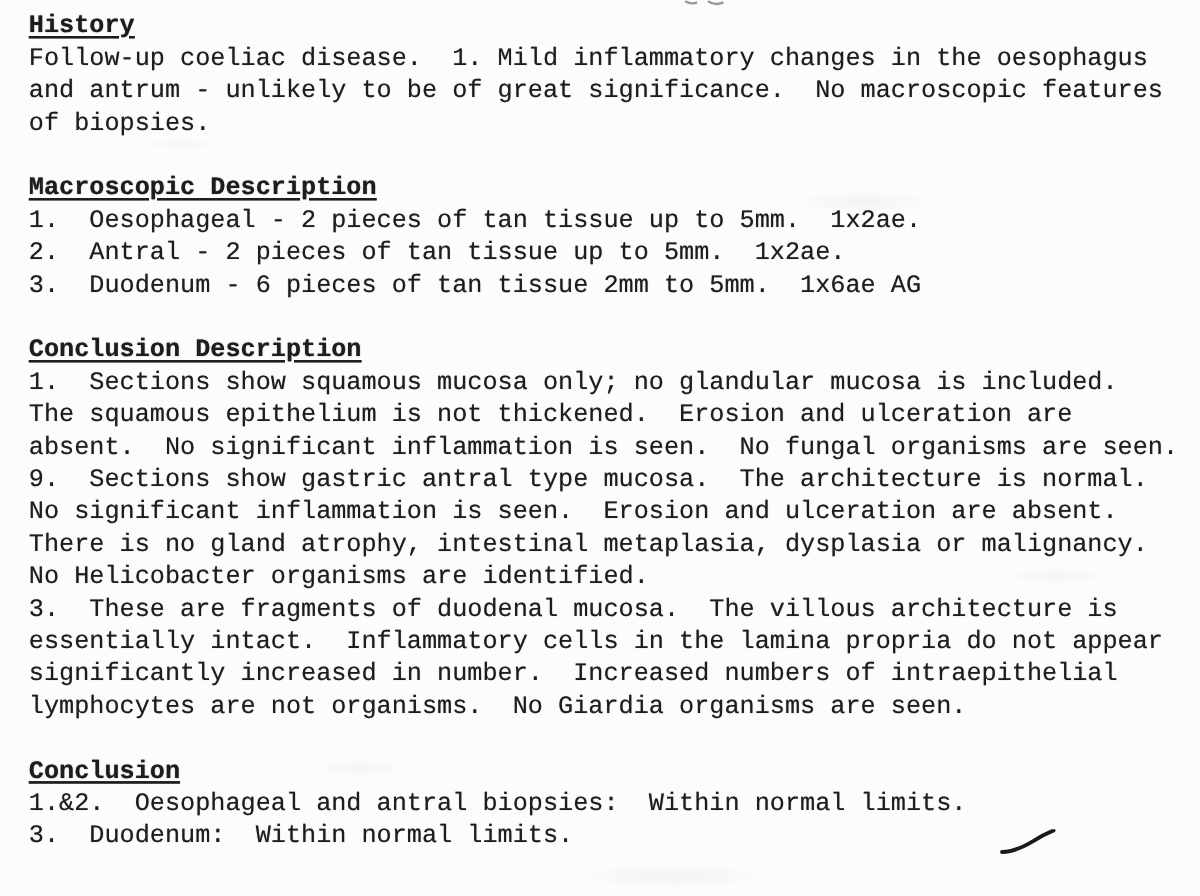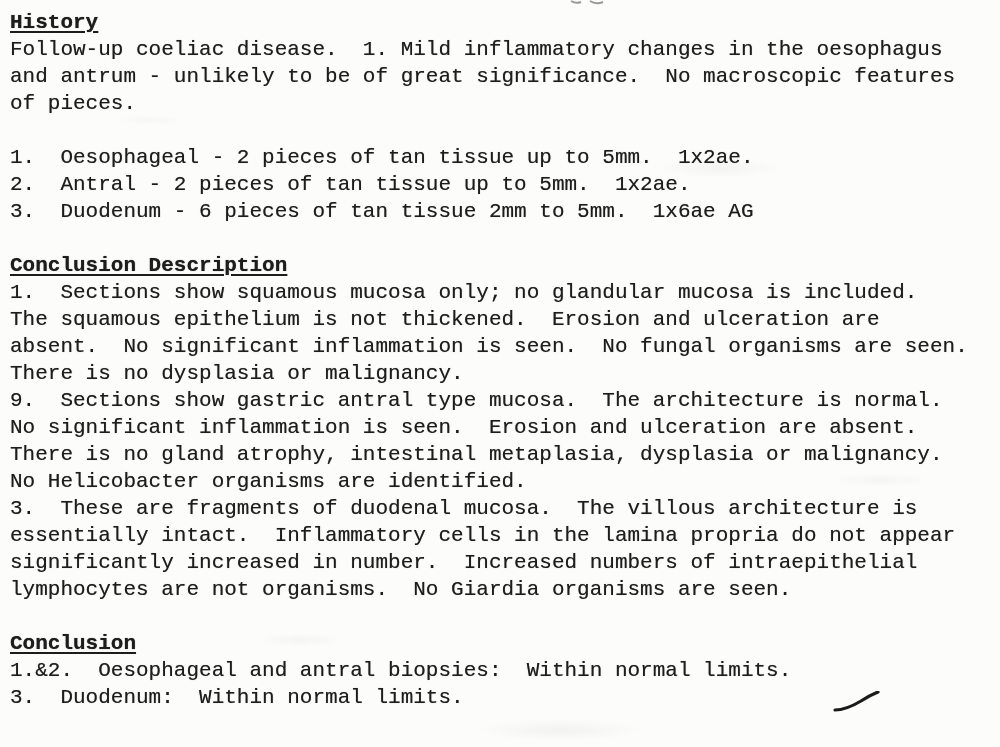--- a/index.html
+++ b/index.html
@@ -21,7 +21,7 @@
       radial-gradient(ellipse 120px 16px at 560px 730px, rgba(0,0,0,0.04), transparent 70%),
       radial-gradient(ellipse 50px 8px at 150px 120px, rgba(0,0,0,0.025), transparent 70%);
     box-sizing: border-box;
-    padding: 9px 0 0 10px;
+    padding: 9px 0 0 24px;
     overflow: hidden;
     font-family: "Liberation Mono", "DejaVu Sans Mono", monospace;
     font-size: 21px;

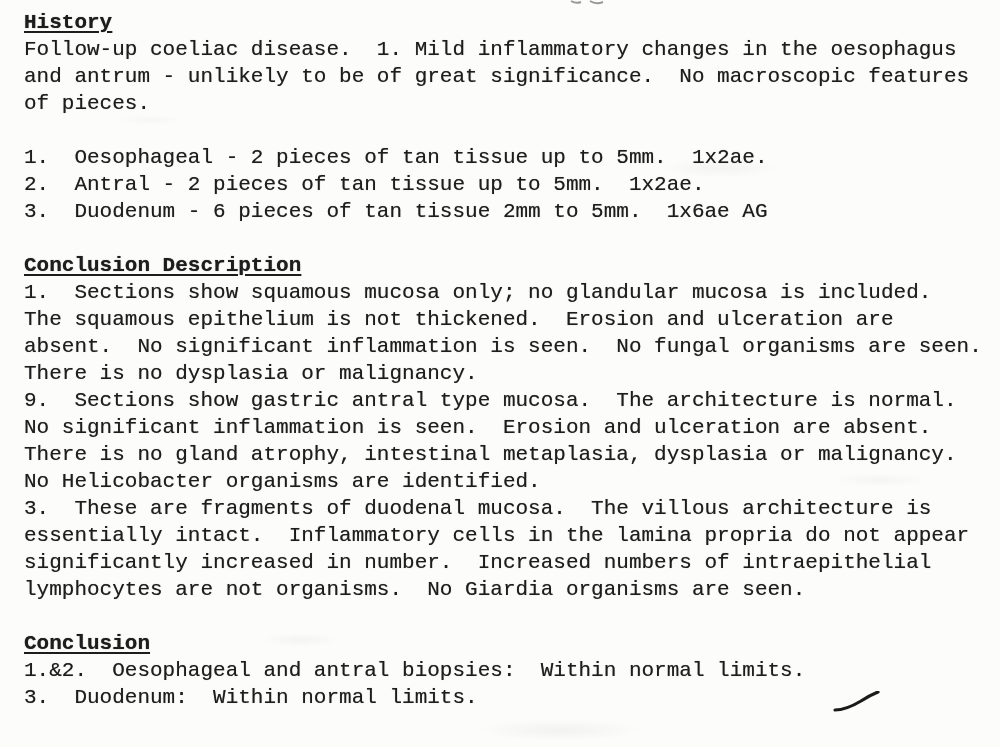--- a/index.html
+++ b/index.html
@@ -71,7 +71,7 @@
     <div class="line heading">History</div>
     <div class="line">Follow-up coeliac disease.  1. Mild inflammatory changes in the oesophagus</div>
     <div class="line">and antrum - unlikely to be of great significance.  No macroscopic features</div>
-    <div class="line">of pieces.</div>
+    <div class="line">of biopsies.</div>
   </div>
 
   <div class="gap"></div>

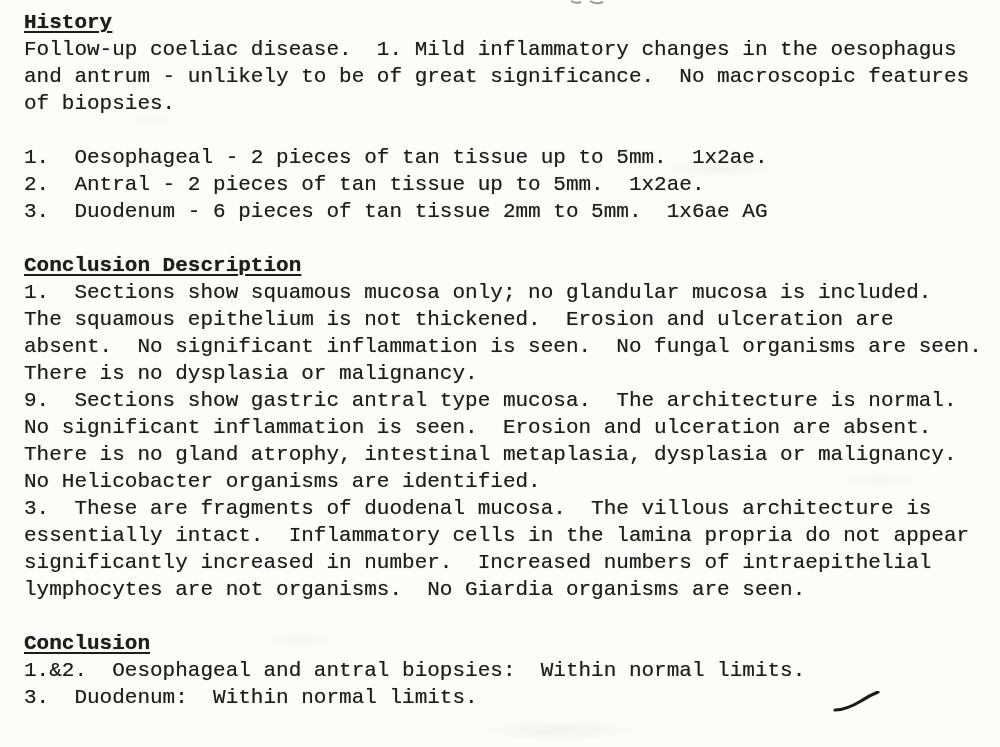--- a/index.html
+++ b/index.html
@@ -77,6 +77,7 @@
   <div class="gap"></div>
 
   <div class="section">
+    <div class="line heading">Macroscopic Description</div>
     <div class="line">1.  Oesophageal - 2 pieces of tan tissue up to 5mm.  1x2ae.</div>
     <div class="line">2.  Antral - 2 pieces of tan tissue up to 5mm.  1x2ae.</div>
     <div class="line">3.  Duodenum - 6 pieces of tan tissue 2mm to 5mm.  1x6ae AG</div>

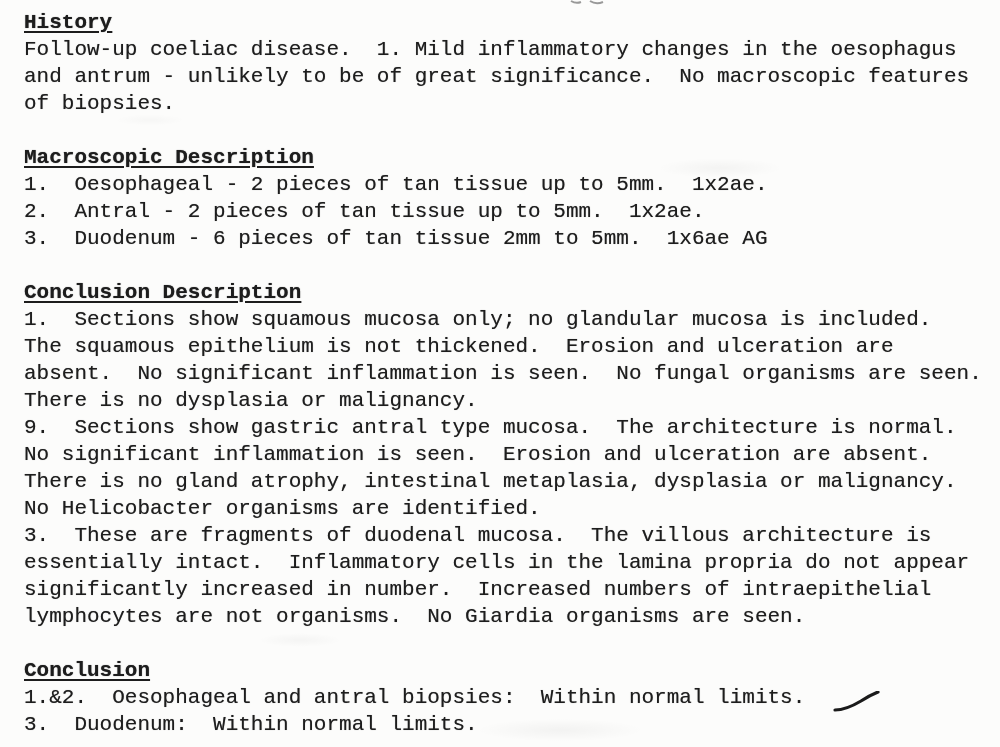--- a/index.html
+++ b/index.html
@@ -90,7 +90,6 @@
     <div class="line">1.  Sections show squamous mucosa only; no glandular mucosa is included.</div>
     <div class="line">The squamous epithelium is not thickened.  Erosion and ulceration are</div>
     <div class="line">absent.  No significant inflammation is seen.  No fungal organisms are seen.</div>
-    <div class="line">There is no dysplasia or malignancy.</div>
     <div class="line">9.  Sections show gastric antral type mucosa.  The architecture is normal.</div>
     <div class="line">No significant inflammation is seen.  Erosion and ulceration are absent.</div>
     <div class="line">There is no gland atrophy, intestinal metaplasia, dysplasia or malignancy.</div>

════

> _Exercise brief_: Take the listing above and repeat exactly the lines from the one containing "-90,7 +90,6 @@" through the one containing "no dysplasia or malignancy.</div>", both included.

> _Solution to the problem_:
@@ -90,7 +90,6 @@
     <div class="line">1.  Sections show squamous mucosa only; no glandular mucosa is included.</div>
     <div class="line">The squamous epithelium is not thickened.  Erosion and ulceration are</div>
     <div class="line">absent.  No significant inflammation is seen.  No fungal organisms are seen.</div>
-    <div class="line">There is no dysplasia or malignancy.</div>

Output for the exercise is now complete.